In your copy, reproduce the entries exactly as they are, minus the images.

● ● ● ●

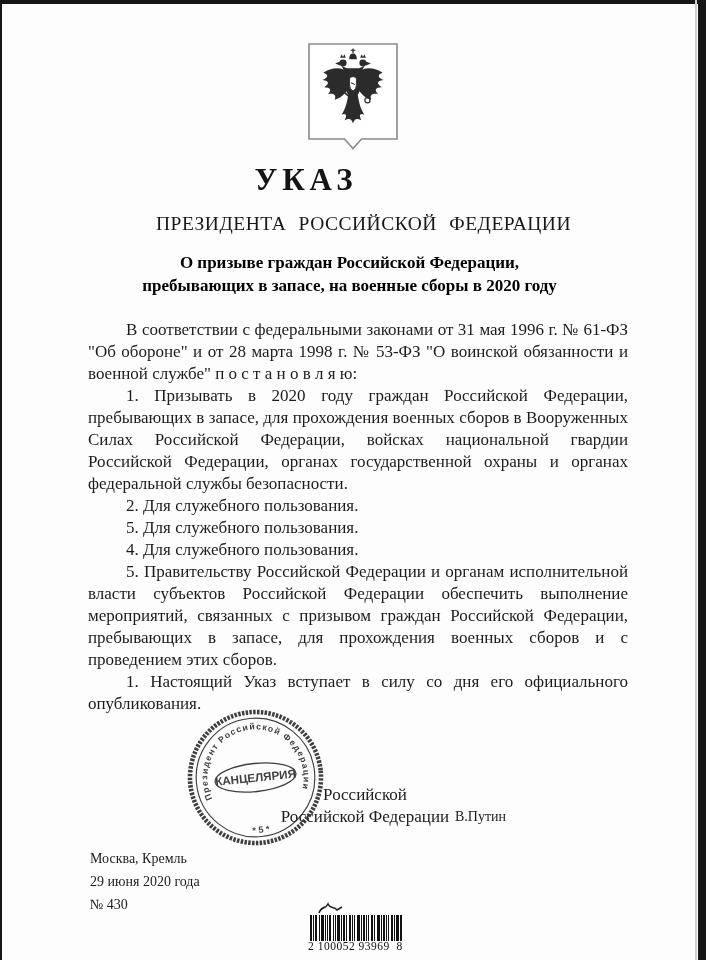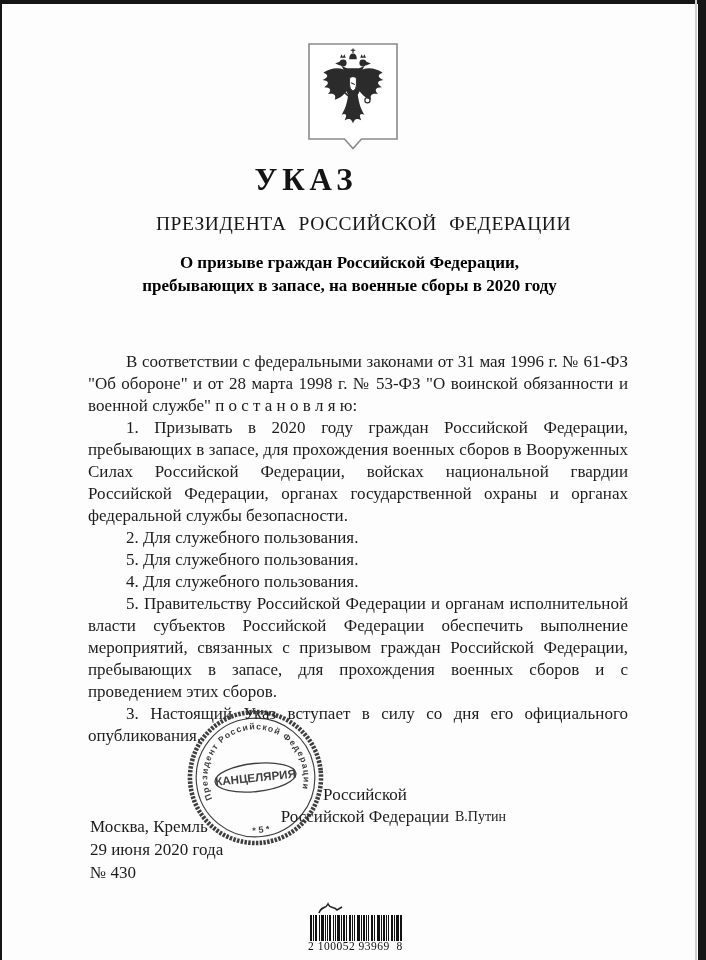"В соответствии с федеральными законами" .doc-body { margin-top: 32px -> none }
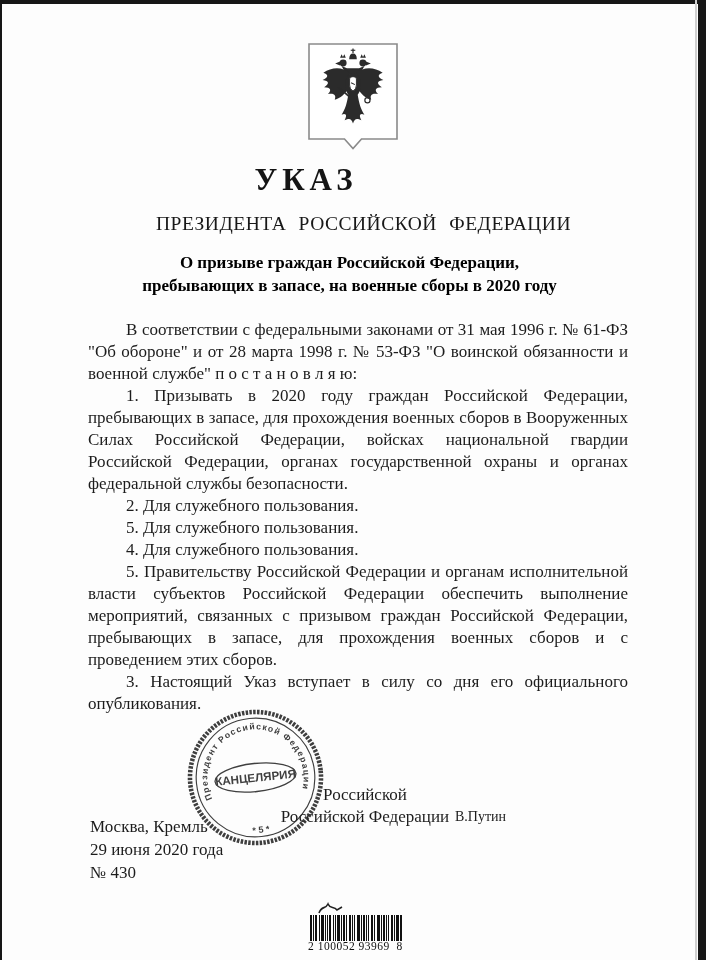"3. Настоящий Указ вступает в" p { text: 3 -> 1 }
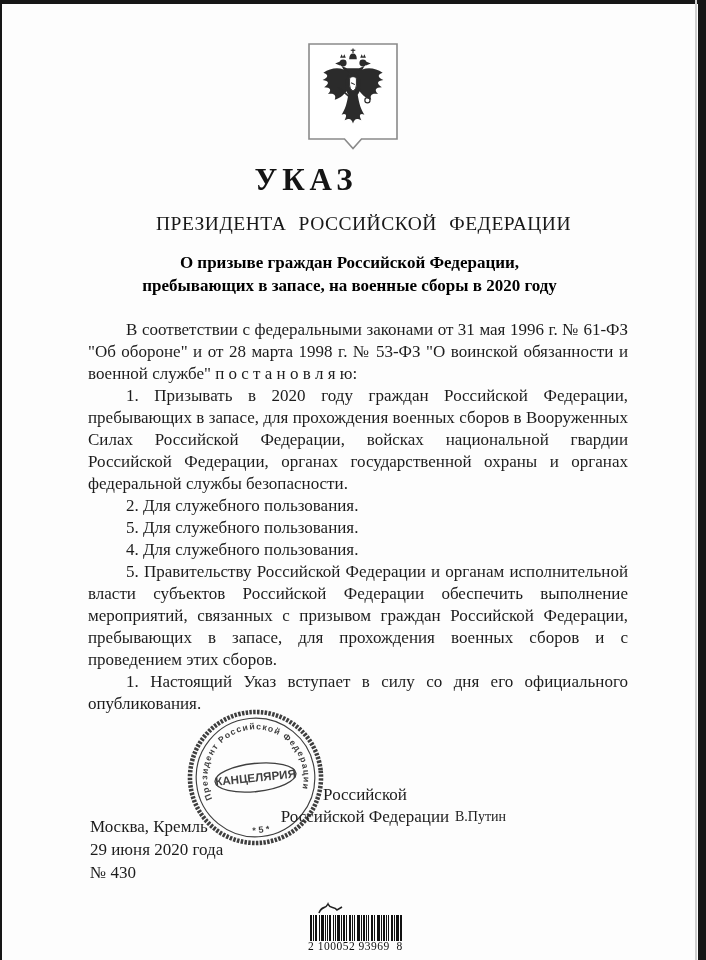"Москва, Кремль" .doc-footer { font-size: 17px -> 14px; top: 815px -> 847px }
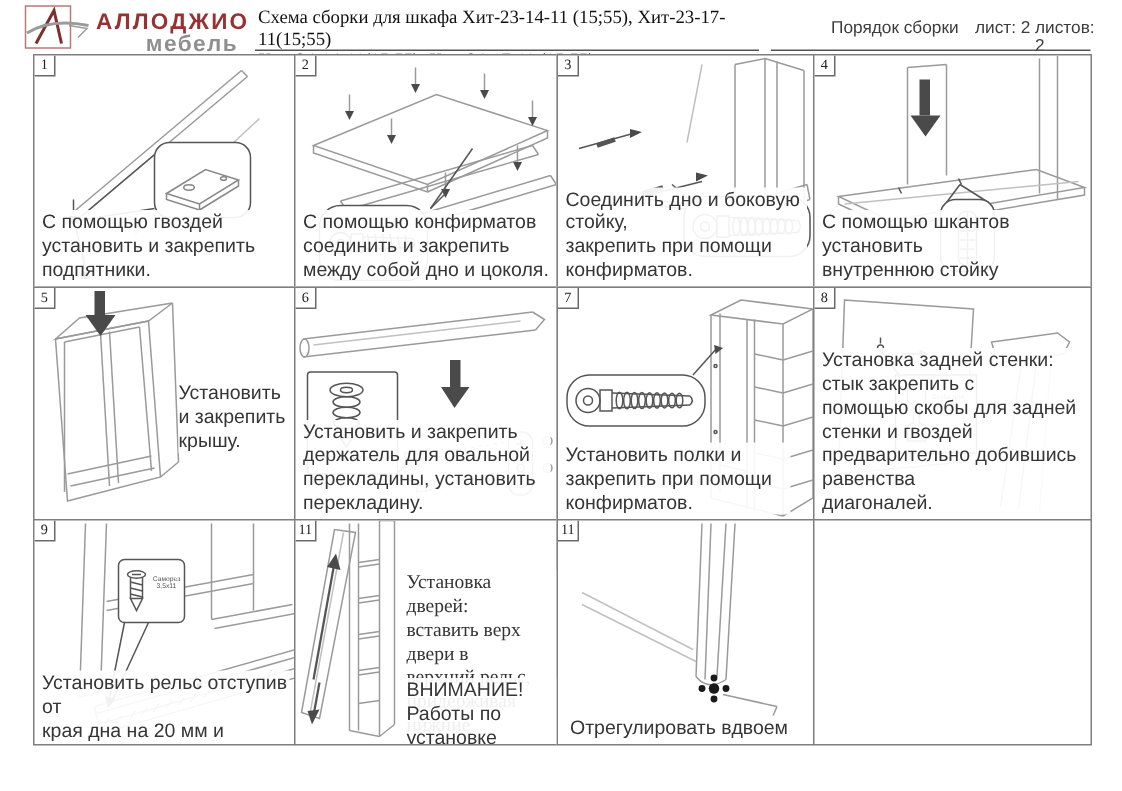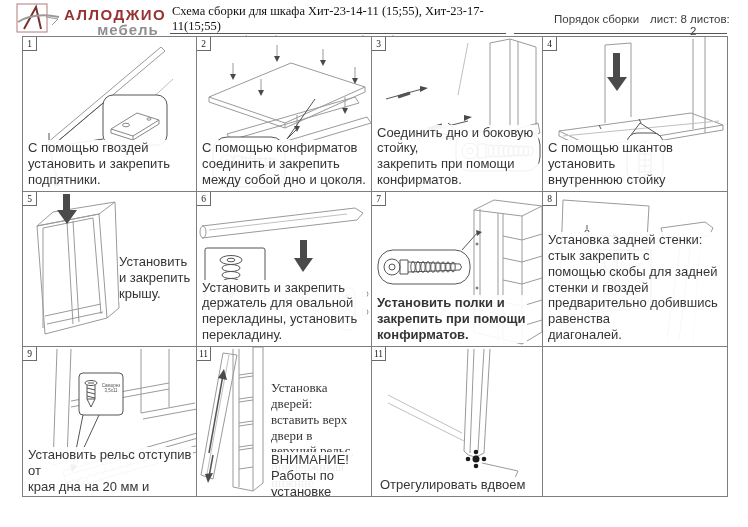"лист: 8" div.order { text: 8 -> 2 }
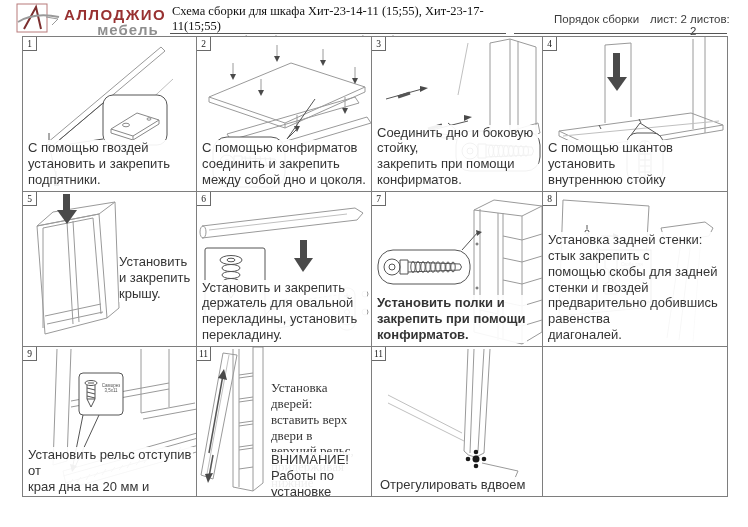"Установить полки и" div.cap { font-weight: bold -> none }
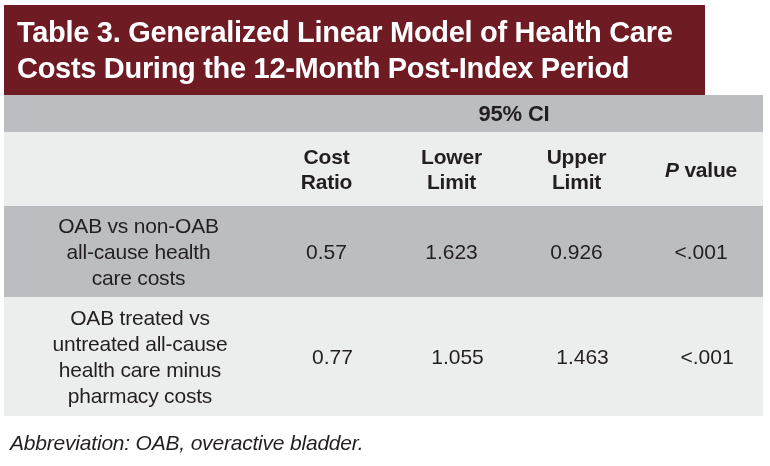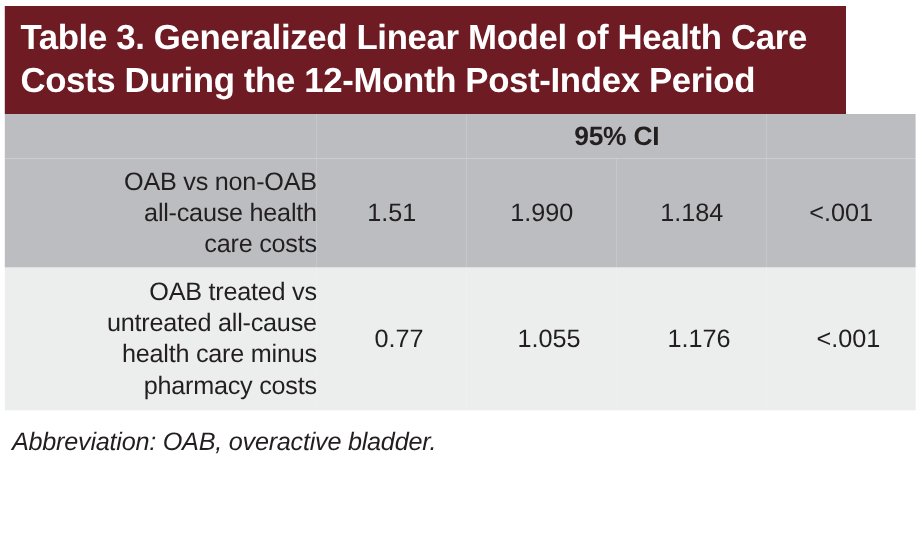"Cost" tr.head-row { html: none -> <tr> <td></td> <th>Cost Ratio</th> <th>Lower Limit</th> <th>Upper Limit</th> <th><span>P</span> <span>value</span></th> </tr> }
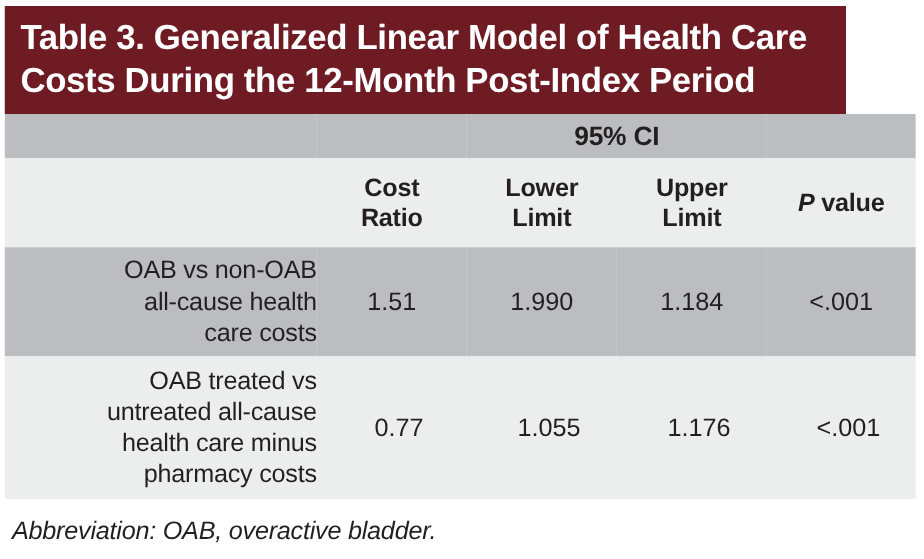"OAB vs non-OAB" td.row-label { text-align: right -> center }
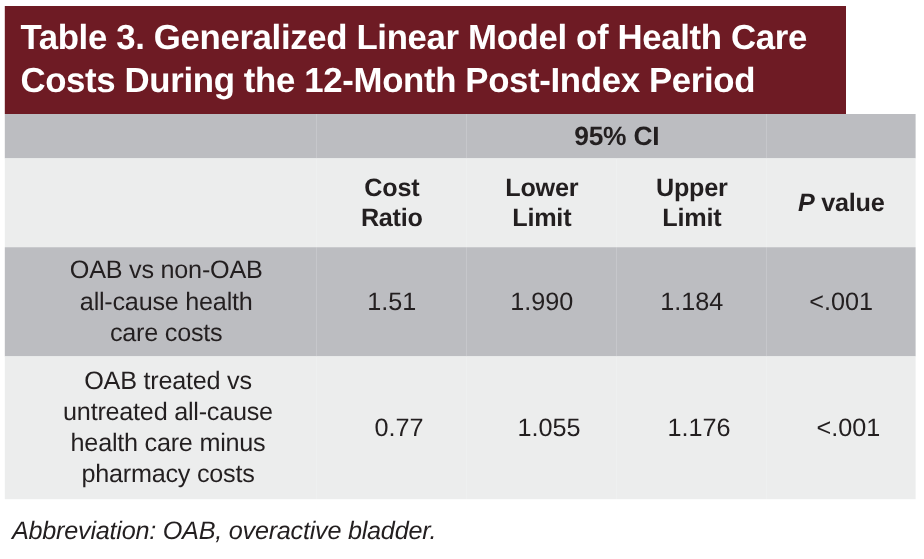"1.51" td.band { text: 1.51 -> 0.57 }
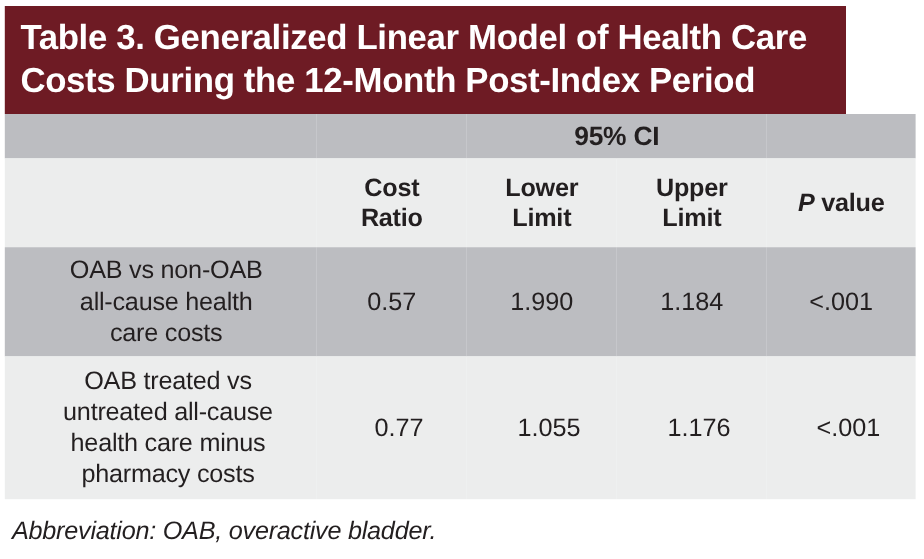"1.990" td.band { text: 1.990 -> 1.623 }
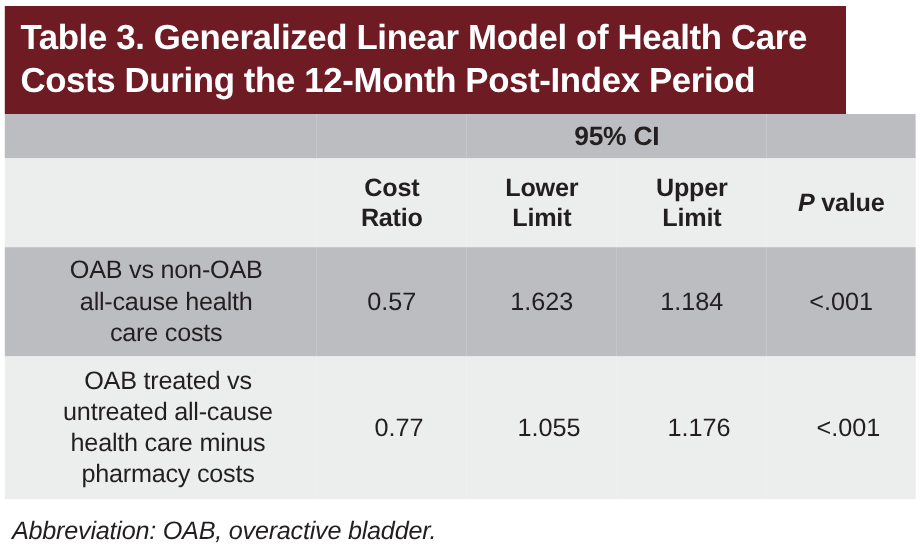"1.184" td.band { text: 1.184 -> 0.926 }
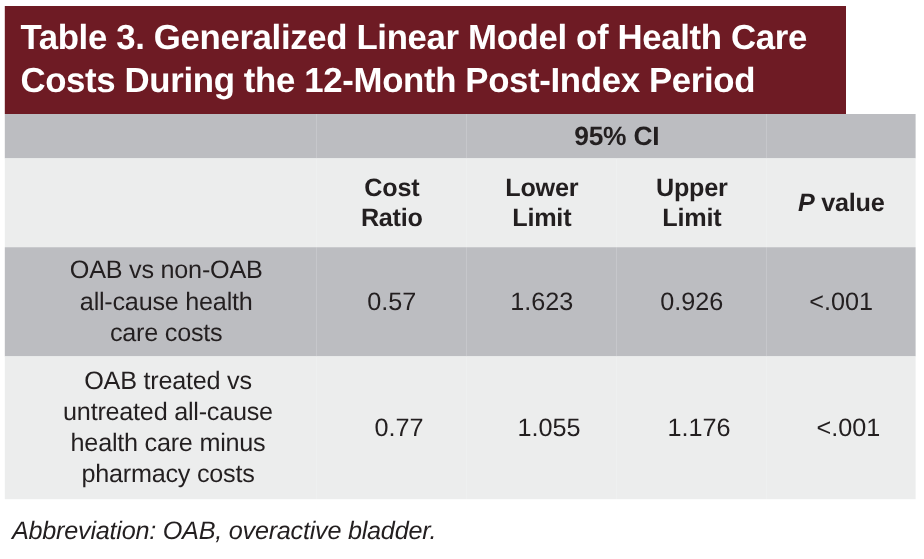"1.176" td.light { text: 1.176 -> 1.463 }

● ● ● ●

Solution to this task
"В соответствии с федеральными законами" .doc-body { margin-top: 32px -> none }
"3. Настоящий Указ вступает в" p { text: 3 -> 1 }
"Москва, Кремль" .doc-footer { font-size: 17px -> 14px; top: 815px -> 847px }
"лист: 8" div.order { text: 8 -> 2 }
"Установить полки и" div.cap { font-weight: bold -> none }
"Cost" tr.head-row { html: none -> <tr> <td></td> <th>Cost Ratio</th> <th>Lower Limit</th> <th>Upper Limit</th> <th><span>P</span> <span>value</span></th> </tr> }
"OAB vs non-OAB" td.row-label { text-align: right -> center }
"1.51" td.band { text: 1.51 -> 0.57 }
"1.990" td.band { text: 1.990 -> 1.623 }
"1.184" td.band { text: 1.184 -> 0.926 }
"1.176" td.light { text: 1.176 -> 1.463 }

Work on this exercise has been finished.